Available data -
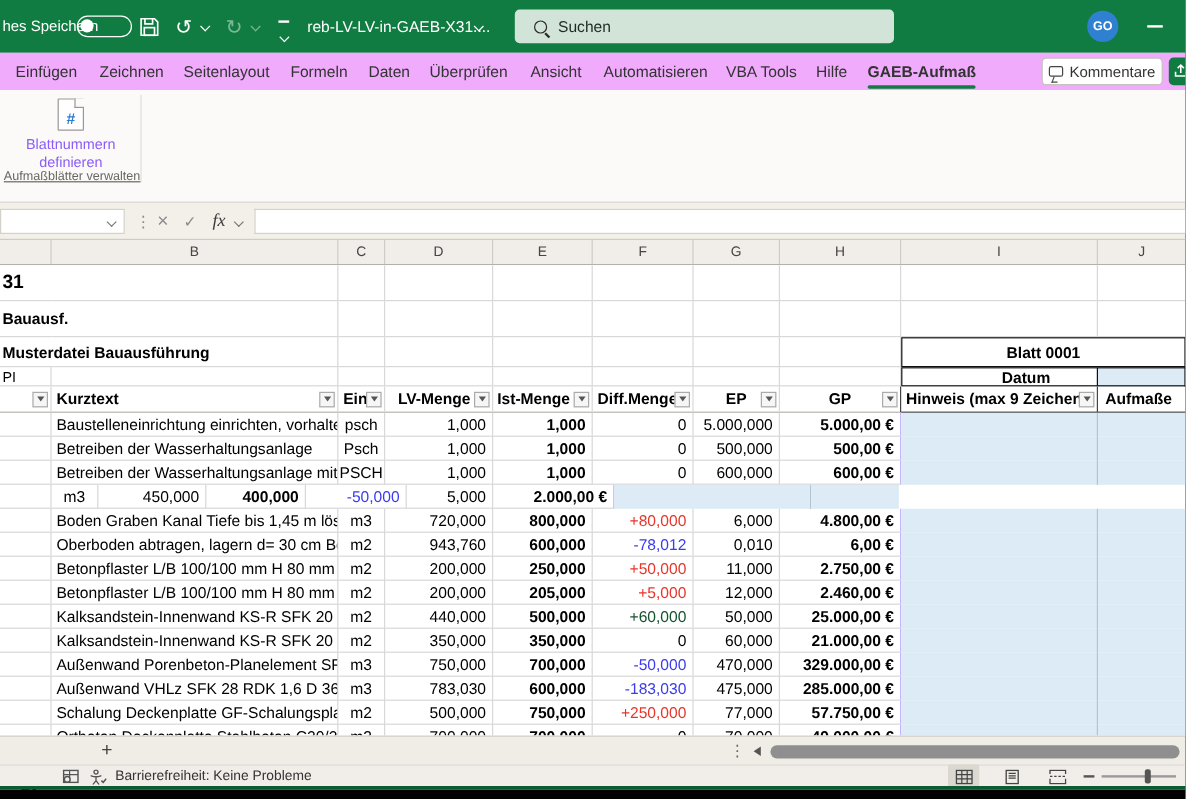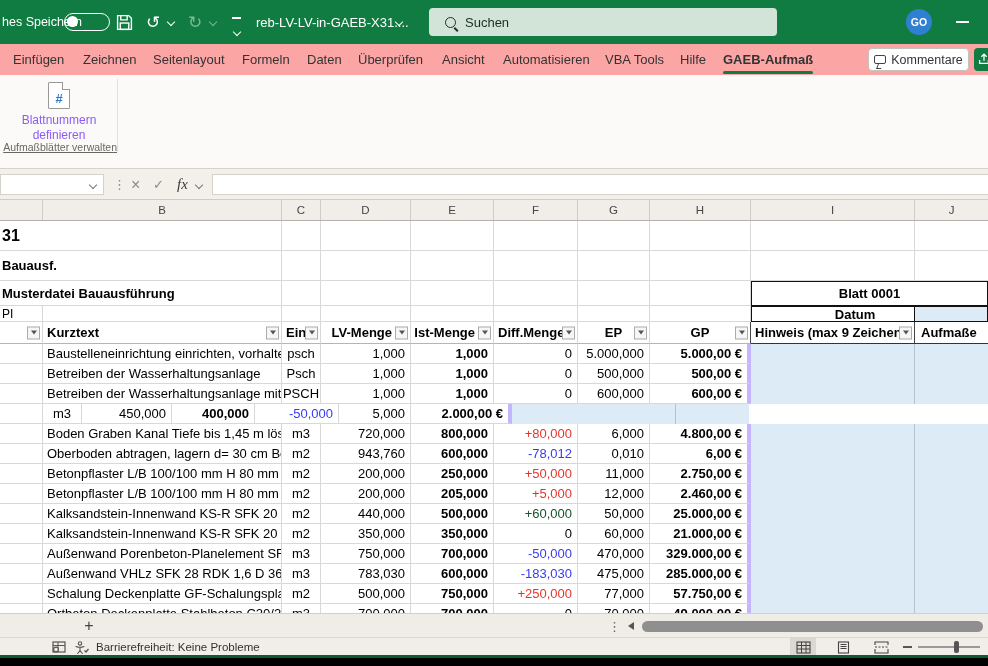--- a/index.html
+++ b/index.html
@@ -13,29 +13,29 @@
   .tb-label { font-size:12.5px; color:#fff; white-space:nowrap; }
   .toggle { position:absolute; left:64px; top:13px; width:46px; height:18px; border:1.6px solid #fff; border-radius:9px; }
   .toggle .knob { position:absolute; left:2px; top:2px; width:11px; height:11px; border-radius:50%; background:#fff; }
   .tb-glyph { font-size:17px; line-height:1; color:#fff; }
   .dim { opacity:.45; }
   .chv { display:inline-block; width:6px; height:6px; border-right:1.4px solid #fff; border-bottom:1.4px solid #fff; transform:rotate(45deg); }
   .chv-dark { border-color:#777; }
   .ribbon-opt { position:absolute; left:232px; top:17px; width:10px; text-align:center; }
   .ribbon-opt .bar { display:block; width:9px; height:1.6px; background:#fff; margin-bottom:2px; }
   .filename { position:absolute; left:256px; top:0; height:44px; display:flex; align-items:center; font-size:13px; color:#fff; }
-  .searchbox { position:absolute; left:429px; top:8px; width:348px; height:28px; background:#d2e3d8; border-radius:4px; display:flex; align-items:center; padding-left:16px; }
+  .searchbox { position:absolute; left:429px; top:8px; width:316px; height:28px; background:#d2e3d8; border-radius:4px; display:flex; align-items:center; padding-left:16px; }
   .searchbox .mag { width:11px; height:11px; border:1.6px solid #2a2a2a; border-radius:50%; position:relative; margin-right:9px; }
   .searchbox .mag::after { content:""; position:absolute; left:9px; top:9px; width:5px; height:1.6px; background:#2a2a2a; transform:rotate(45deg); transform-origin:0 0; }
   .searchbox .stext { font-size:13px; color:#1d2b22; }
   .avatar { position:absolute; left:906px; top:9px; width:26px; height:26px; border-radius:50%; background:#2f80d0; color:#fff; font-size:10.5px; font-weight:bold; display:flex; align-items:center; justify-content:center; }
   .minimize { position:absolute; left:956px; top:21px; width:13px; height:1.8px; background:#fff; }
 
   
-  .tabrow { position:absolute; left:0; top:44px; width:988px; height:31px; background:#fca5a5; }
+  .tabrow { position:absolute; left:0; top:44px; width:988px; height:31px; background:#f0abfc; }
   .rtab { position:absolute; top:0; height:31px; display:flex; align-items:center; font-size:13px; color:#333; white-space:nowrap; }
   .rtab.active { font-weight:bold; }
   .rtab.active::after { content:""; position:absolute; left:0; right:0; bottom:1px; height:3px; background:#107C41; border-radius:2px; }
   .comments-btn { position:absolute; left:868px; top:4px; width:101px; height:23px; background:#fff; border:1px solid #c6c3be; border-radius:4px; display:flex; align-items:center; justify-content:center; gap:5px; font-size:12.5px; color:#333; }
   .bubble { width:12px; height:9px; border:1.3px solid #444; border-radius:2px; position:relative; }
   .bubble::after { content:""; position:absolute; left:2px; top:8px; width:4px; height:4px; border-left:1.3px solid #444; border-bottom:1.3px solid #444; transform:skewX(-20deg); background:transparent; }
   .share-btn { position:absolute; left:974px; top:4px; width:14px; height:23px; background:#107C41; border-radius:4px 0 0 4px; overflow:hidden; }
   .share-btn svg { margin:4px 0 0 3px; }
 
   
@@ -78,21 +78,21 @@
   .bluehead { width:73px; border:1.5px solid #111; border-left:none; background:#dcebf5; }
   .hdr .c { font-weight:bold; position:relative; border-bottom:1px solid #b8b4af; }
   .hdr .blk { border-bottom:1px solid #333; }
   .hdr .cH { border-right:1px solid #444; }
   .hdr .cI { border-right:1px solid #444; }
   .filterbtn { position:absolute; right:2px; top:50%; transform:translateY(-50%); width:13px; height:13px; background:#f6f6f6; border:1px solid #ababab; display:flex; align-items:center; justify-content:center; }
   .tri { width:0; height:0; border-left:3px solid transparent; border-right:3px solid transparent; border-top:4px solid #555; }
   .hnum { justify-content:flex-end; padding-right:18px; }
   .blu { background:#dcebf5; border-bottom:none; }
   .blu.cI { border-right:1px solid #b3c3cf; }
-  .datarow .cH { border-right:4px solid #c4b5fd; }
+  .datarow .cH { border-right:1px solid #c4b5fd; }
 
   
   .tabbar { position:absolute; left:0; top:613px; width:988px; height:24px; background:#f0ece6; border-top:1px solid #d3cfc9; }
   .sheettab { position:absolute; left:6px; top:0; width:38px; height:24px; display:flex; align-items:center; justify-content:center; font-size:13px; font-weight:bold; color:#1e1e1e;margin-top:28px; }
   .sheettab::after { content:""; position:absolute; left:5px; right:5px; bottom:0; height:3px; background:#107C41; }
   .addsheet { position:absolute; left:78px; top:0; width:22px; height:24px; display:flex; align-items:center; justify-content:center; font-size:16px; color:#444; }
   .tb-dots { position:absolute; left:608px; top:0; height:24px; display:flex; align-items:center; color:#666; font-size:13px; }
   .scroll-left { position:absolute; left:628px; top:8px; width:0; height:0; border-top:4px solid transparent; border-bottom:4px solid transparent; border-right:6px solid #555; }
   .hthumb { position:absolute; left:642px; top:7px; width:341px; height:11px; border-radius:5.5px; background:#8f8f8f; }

Problem statement - From the entries above, copy every line containing the word "searchbox".

Output below -
-  .searchbox { position:absolute; left:429px; top:8px; width:348px; height:28px; background:#d2e3d8; border-radius:4px; display:flex; align-items:center; padding-left:16px; }
+  .searchbox { position:absolute; left:429px; top:8px; width:316px; height:28px; background:#d2e3d8; border-radius:4px; display:flex; align-items:center; padding-left:16px; }
   .searchbox .mag { width:11px; height:11px; border:1.6px solid #2a2a2a; border-radius:50%; position:relative; margin-right:9px; }
   .searchbox .mag::after { content:""; position:absolute; left:9px; top:9px; width:5px; height:1.6px; background:#2a2a2a; transform:rotate(45deg); transform-origin:0 0; }
   .searchbox .stext { font-size:13px; color:#1d2b22; }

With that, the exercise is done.